§ **What the exercise asks**:
Bring together copies of the lines in the data below that contain the word "direction".

* * * * *

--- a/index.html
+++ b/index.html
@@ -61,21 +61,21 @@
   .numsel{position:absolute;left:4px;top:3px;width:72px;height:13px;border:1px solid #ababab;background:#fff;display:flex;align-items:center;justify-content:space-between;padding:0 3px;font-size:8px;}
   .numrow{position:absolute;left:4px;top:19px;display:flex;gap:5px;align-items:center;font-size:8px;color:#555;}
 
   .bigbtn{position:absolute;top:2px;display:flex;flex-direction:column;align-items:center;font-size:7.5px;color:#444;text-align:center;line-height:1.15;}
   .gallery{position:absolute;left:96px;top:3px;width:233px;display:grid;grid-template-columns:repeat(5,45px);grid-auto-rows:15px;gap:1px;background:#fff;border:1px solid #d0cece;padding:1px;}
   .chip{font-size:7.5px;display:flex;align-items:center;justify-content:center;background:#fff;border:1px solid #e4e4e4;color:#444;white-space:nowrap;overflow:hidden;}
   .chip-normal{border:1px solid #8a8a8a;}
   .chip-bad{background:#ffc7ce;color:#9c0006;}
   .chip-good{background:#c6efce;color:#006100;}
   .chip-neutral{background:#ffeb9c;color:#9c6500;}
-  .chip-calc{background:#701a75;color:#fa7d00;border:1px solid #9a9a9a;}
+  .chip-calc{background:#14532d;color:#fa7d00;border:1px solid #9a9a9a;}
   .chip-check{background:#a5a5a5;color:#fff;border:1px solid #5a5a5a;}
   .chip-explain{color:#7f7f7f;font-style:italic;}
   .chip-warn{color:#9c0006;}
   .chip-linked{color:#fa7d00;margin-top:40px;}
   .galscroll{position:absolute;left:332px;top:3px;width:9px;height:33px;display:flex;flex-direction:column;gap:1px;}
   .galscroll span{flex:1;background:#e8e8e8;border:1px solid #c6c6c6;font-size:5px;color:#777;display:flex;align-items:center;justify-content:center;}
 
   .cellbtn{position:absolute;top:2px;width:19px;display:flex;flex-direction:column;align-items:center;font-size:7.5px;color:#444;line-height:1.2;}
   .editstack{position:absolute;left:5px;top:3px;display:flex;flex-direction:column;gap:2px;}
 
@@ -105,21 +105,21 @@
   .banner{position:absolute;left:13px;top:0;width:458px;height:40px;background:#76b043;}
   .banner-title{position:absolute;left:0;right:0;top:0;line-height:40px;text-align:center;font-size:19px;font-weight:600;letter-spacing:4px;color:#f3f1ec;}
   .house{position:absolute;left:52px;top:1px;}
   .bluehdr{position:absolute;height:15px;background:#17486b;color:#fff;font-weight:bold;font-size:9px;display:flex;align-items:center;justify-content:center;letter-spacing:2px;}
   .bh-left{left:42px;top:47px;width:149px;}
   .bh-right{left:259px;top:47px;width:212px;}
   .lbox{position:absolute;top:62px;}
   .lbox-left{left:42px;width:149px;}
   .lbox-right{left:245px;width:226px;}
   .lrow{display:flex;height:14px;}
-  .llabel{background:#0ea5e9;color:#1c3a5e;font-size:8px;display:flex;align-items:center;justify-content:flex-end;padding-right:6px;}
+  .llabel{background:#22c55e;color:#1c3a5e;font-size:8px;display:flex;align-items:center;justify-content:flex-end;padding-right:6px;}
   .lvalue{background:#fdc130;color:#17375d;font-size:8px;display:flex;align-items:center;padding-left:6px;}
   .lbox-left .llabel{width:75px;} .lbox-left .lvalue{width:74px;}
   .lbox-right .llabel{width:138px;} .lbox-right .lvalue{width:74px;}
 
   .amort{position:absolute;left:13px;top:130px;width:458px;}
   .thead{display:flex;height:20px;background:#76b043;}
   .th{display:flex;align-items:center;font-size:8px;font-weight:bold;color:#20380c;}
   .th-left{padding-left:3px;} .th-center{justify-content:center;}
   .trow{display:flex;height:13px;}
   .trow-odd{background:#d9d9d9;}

* * * * *

§ **Answer to this problem**:
   .bigbtn{position:absolute;top:2px;display:flex;flex-direction:column;align-items:center;font-size:7.5px;color:#444;text-align:center;line-height:1.15;}
   .galscroll{position:absolute;left:332px;top:3px;width:9px;height:33px;display:flex;flex-direction:column;gap:1px;}
   .cellbtn{position:absolute;top:2px;width:19px;display:flex;flex-direction:column;align-items:center;font-size:7.5px;color:#444;line-height:1.2;}
   .editstack{position:absolute;left:5px;top:3px;display:flex;flex-direction:column;gap:2px;}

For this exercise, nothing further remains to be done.